When we speak about Information and Communication Technologies, it is an almost unavoidable mantra to say that this is an era of democratization of technology, of democratization of (access to) information. Meanwhile, we witness how the major technological firms grow, acquire or bury their competitors, keep on growing and concentrate the market in a decreasing number of hands. Which is quite the opposite of the democratization of technology.

Let us simplify things a little bit for the sake of the explanation.

Two of the main reasons for the centralization of production in the Industrial Age were the cost of capital and the economies of scale. That is, the need to gather huge amounts of money to build up factories and infrastructures in general meant that only organizations with lots of money (e.g. governments) or large coalitions of people (e.g. big firms and their stakeholders) could afford huge enterprises and, thus, property of the productive tissue was concentrated in few hands. This concentration had, in its turn, a side-effect: the bigger the investment, the bigger the returns, as economies of scale are significant in mass production.

In a digital economy it does not exactly work this way. Investment costs usually are much lower than in the Industrial Age. Let us take creating a newspaper. Lots of in-house journalists have to be allocated inside a building (it is cheaper this way), and an expensive printing press and tons of paper are strictly necessary before a single issue sees the light. On the contrary, a free software installation on a cheap web server is enough for a decentralized team of freelancers to create content and automatically and very cheaply put that content online (remember this is a simplification of reality).

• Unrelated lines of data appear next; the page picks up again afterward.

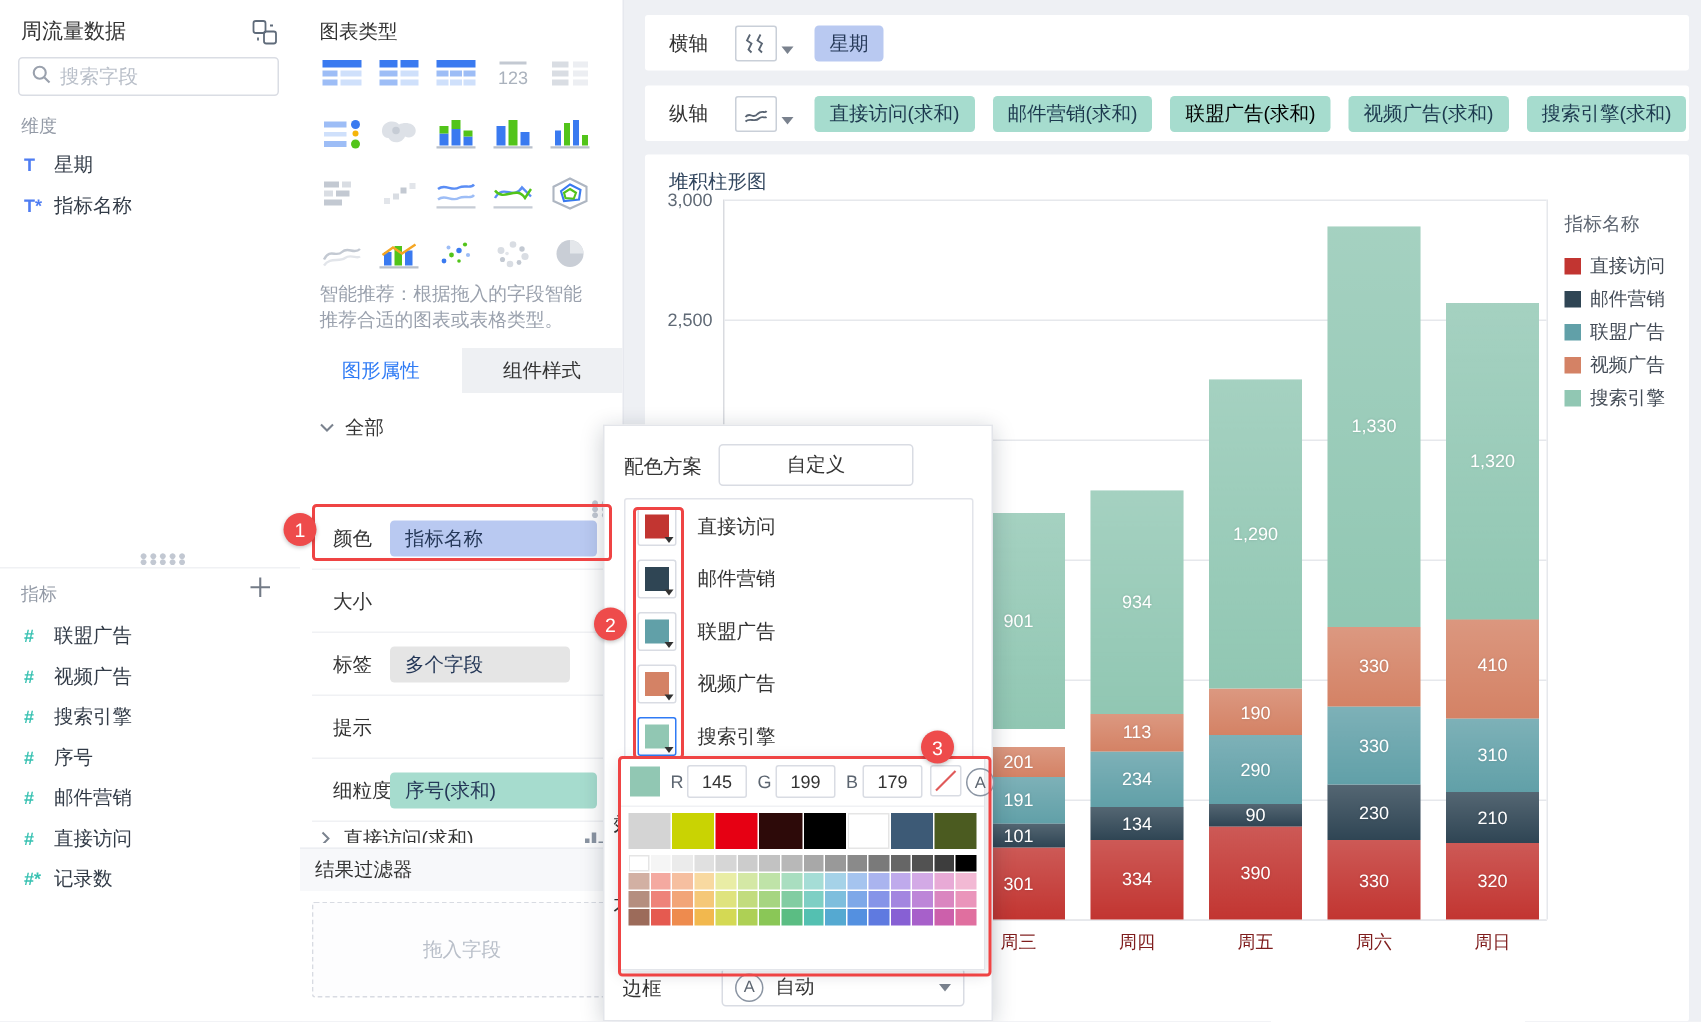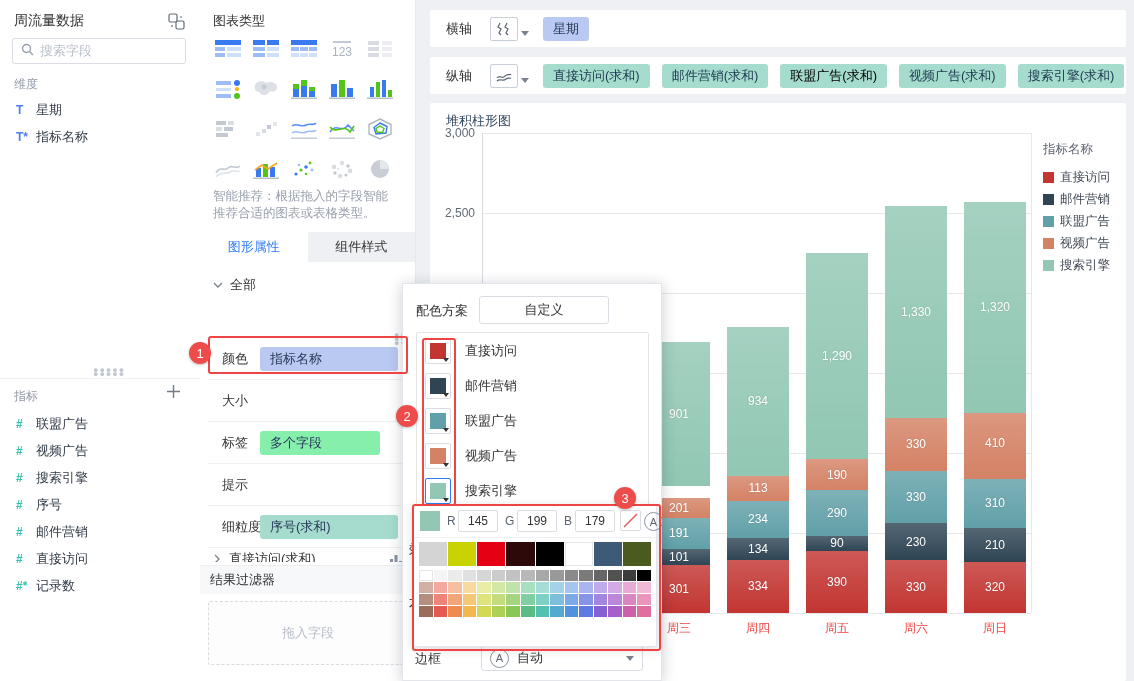"1,330" div.seg { height: 212px -> 267px }
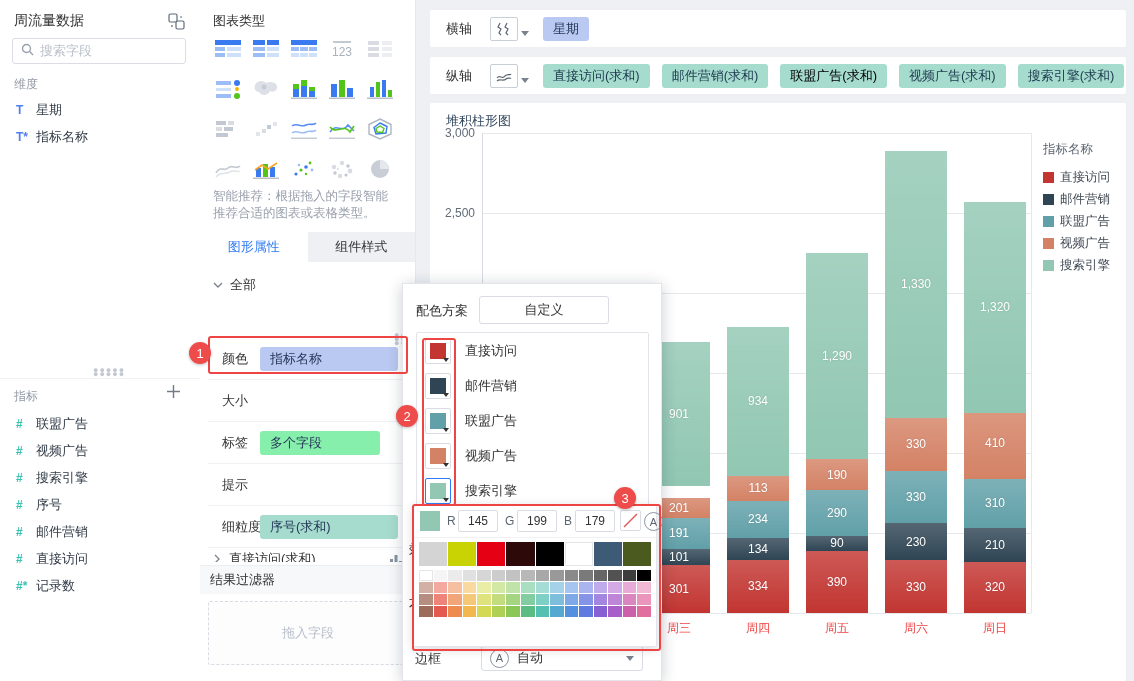"多个字段" span.pill { background: #86efac -> #e5e5e5 }
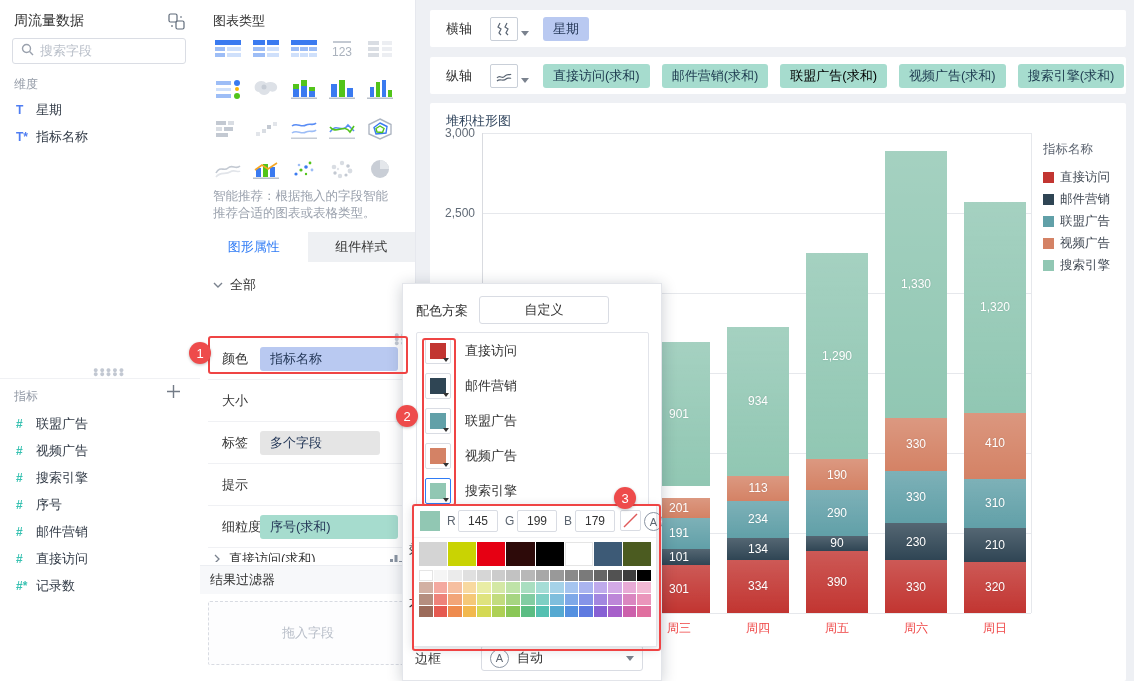"周三" .xtick { color: #ef4444 -> #7f1d1d }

On the other hand, though, big returns come not with doing more with less (returns of scale), basically because we are already operating with lesser costs, both fix and per unit. Returns will come with people: the more people join your (publishing in this case) platform, the bigger the returns. These are the network economies or network effect: something is more valuable the more people use it.

Pre-industrial
Industrial
Digital
Capital cost Low High Low
Economies None Scale Network
Appropriation Distributed Concentrated Distributed
Exploitation Distributed Concentrated Concentrated

Table 1. Centralization vs. decentralization tensions in the Digital Economy

And here is where the tension appears: as investment costs decrease, appropriation of capital — or technology — can be decentralized. That, is individual people or smaller groups have it easier to have state-of-the-art technology in their hands. When there is no copyright (an non-technical added barrier to the cost of technology), such as in openly licensed information, free software or open hardware, then costs are even lower and technology distribution can spread further and broader. This is where “democratization of technology” does apply.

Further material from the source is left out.